Your goal: Report every line of the listing below in which the string "Smart" occurs.
#### Exercise inputs
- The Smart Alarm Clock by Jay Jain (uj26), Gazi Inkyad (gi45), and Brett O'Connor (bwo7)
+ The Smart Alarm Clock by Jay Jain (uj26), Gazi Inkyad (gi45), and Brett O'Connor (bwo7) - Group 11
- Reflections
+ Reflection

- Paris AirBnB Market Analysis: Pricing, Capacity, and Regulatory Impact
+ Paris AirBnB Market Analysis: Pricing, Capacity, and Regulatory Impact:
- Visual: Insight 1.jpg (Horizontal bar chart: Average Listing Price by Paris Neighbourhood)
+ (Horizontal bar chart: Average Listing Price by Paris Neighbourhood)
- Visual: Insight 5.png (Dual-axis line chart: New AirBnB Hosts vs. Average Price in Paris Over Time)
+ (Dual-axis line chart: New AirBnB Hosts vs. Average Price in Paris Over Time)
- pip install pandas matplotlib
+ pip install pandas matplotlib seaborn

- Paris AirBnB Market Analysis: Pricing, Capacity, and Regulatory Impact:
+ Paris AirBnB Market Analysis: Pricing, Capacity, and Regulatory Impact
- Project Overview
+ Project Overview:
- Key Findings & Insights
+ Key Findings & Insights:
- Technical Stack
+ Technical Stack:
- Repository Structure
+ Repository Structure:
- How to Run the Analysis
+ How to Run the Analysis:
########
Reply to the task:
- The Smart Alarm Clock by Jay Jain (uj26), Gazi Inkyad (gi45), and Brett O'Connor (bwo7)
+ The Smart Alarm Clock by Jay Jain (uj26), Gazi Inkyad (gi45), and Brett O'Connor (bwo7) - Group 11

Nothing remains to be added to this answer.